Teníamos como 20 minutos de caminar a la orilla de un río de aguas negras que se lleva toda la mierda de Ciudad San Cristóbal, hacia el Lago de Amatitlán. Y cuando estamos a punto de llegar donde la señora, una vieja sale de su casa y nos implora que volvamos nuestros pasos. ”Allí vive gente mala, no sea que los maten”, nos dijo.
La gente mala no estaba ese día. Solo una niña, que nos dio el teléfono de su papá. Horas después el hombre contesta, nos dice que su ex esposa anda metida con mareros, que lo mejor es que no nos volvamos a aparecer por allí porque el hombre que le robó a su mujer es verdaderamente malo.
Y no me sorprende que el marero sea malo. No me sorprende que la amante del marero sea mala. No me sorprende siquiera que Cony sea mala. Pero cada capa que vamos pelando de la cebolla nos acerca más a gente que no encaja en la definición de “malo” que yo aprendí. Gente que no vive en un lugar donde todo se vale. ¿O sí?

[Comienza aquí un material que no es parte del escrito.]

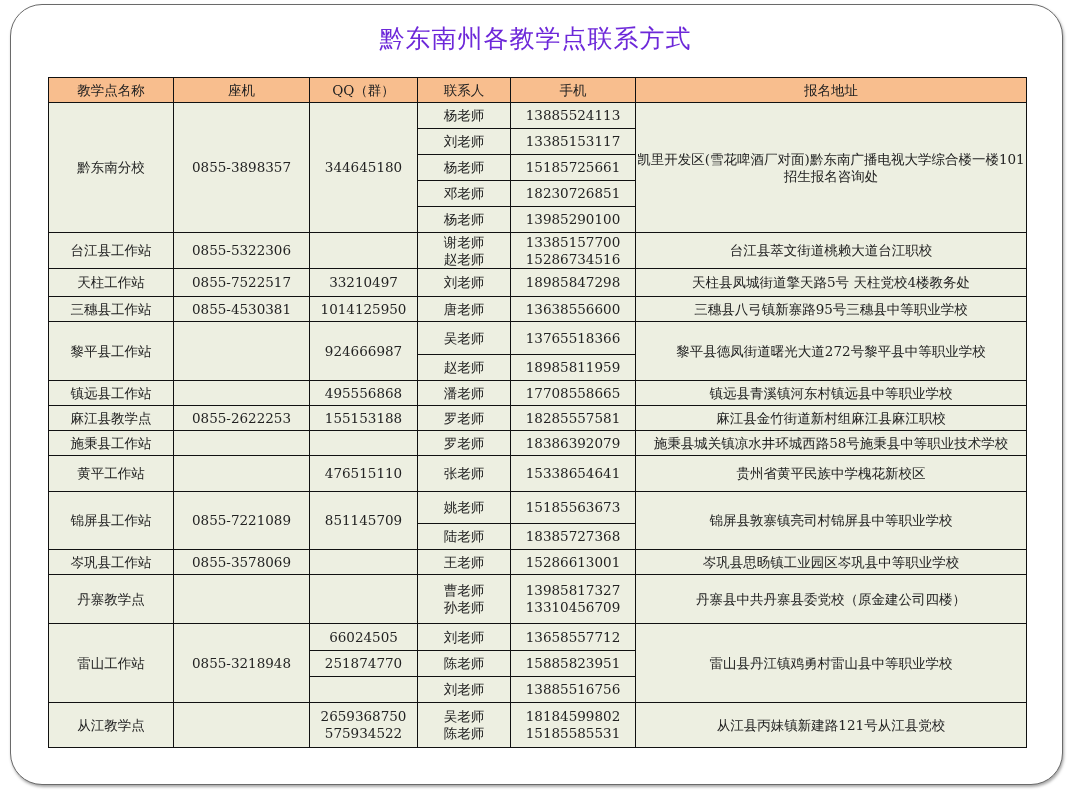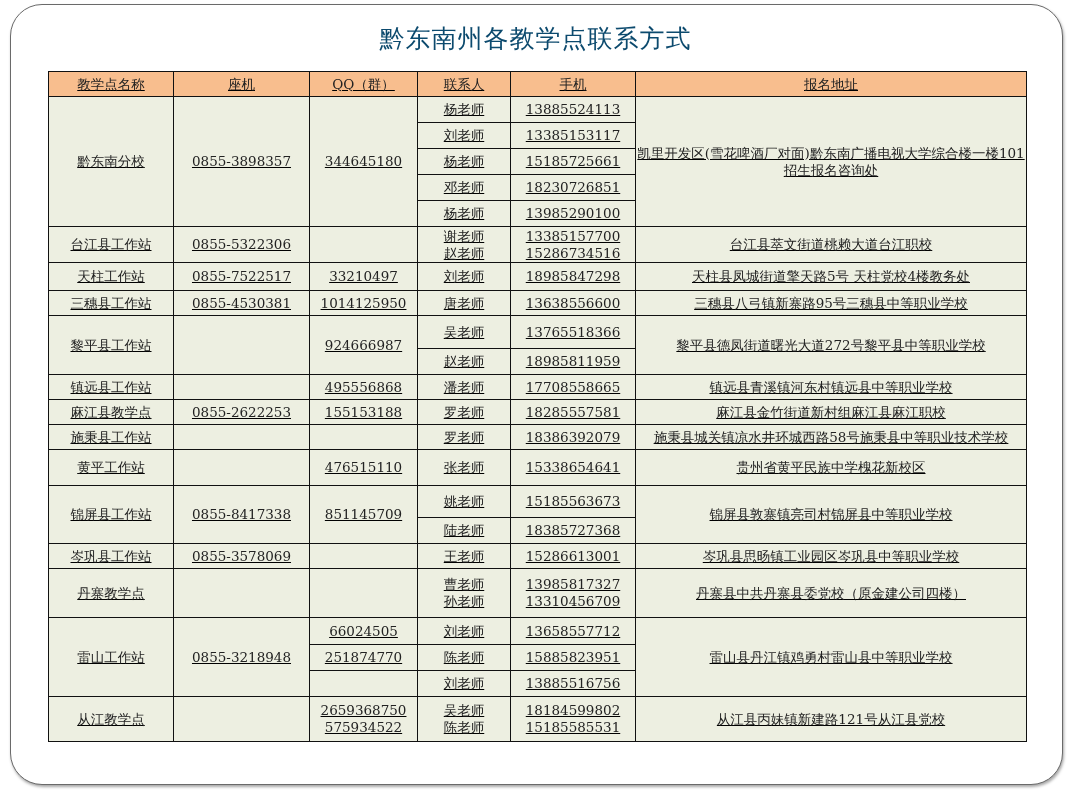"黔东南州各教学点联系方式" .title { color: #0c4a6e -> #6d28d9 }
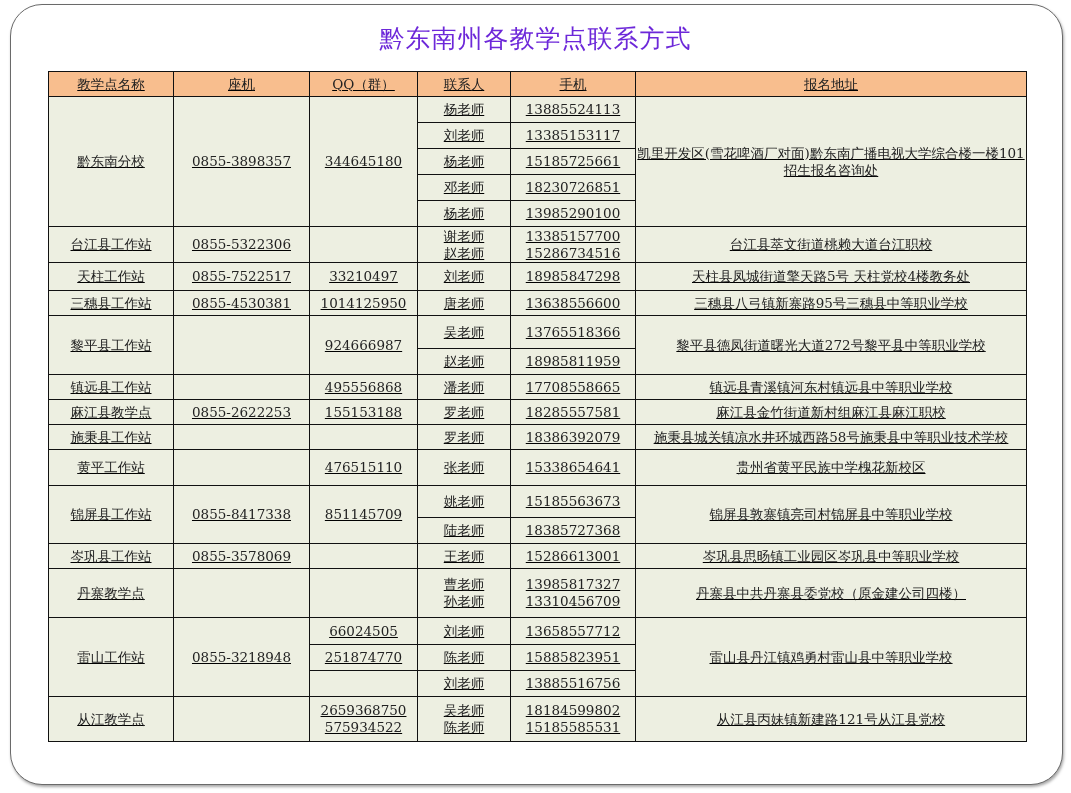"教学点名称" table.grid { text-decoration: underline -> none; top: 71px -> 77px }
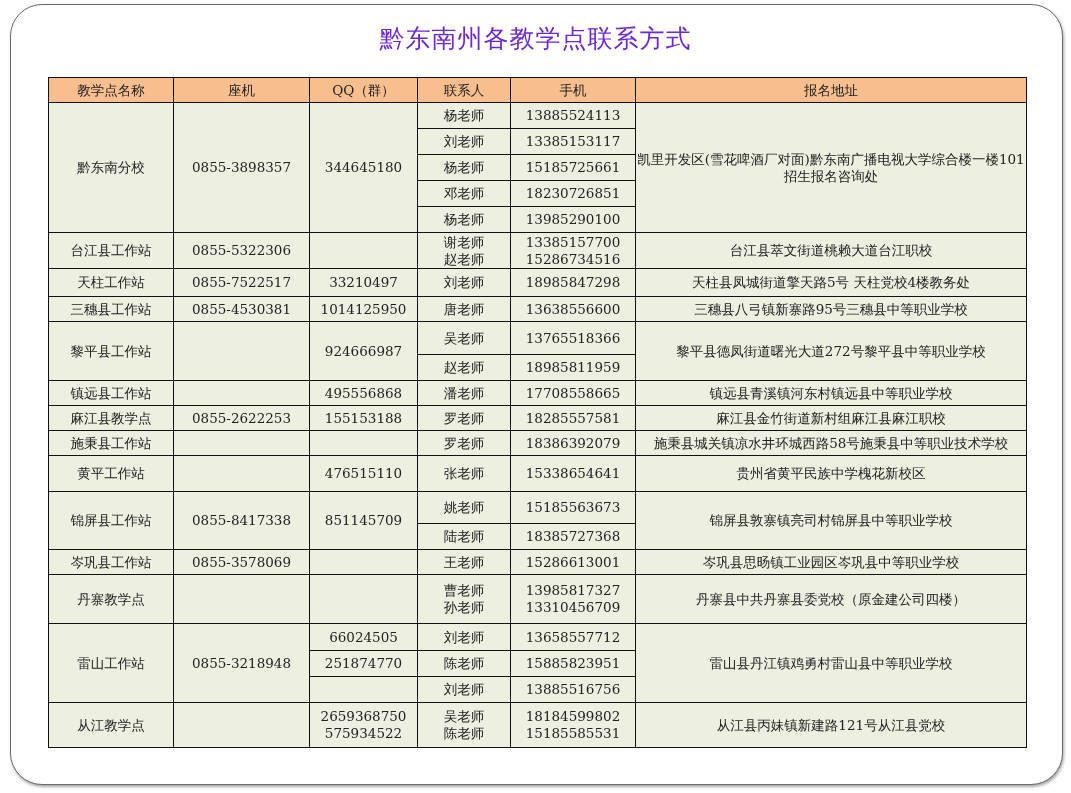"0855-8417338" td.num { text: 0855-8417338 -> 0855-7221089 }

Allí entran abogados y testaferros, doctores y registradores civiles. Gente con corbatas y sin tatuajes. Dandys que toman whisky fino, usan mancuernillas y no tienen empacho en aceptar públicamente que su trabajo era padrotear a los niños para empatarlos con padres deseosos.
Ver tanta maldad y ver a la gente actuar de una forma tan natural son cosas que si uno las piensa bien se tiene que dar cuenta que el país no tiene salida.
Es una de esos reportajes donde no hay uno solo bueno, donde todos, salvo contadísimas excepciones, de alguna manera son victimarios.
O mejor dicho, tras cubrir esa historia me se me hizo más claro que los guatemaltecos en general son gente amoral. No inmoral, amoral. No es gente que suela ir contra la moral y las buenas costumbres, pero rara vez se complica en determinar si algo o alguien es bueno o es malo, es moral o inmoral. No se hacen bolas.
Así, no sorprende que hubiera abogados que vieran hacia otro lado (a una gaveta con una caja de zapatos llena pisto, por ejemplo) cuando llegaba una señora prácticamente vendiéndoles el bebé que otra mujer tenía aun en su vientre. O que los pediatras se dedicaran a llevar los récords de salud de niños que estaban en línea para ser vendidos, lo mismo con las cuidadoras. O que los registradores civiles se prestaran a fabricar identidades para niños y madres o que los laboratorios de ADN no llevaran mejor control sobre su personal.
Los chapines son capaces de racionalizar cosas tan horrendas como las desapariciones forzadas (de gente que de plano en algo andaba metida), las masacres (de gente comunistas resentidos), la limpieza social (de mareros que no merecen vivir), que el vecino que le pega a la mujer (sus motivos tendrá, porque yo la he visto cusqueando) y la venta de niños (de madres degeneradas que seguramente usarán el dinero para vicios).
La discusión sobre si los niños tuvieron o no un mejor futuro es estéril. Seguramente sí lo tuvieron y serán contadísimos los casos en que las cosas salen verdaderamente mal y si salen mal eso puede pasar en cualquier lado.
Pero discutir ese punto no vale para nada. Desde el momento que el motor detrás de las adopciones era el lucro, las buenas intenciones se vuelven pretexto y no motivo. Es racionalizar.
Y por eso no sorprende que el tema -no de doña Cony, que es apenas un eslabón-, sino el tema en general, el hecho que miles de niños guatemaltecos fueran vendidos cada año durante décadas se convirtiera en un no-tema.
En un asunto que pasa porque así son las cosas, pero que es mejor no darle muchas vueltas porque en el fondo sabemos que no es correcto. Entonces mejor encontrarle una justificación, racionalizar.
Después de todo, cuando uno comienza a cuestionar, a preguntar, a sembrar la duda, no falta quien acuse de ser mal guatemalteco, resentido, de abrirle la puerta a la división.
Después de todo, hay que estar contentos, hay que ser chilerones, hay que estar positivos y poner buena cara cuando pongamos las nalgas.
Está claro que son culpa mía el río de mierda que baja de Ciudad San Cristóbal, los niños vendidos, las masacres, que Ríos Montt esté libre, los camionetazos, las narcomantas, que el cantautor ande bravo y que las cosas anden tan verdaderamente mal.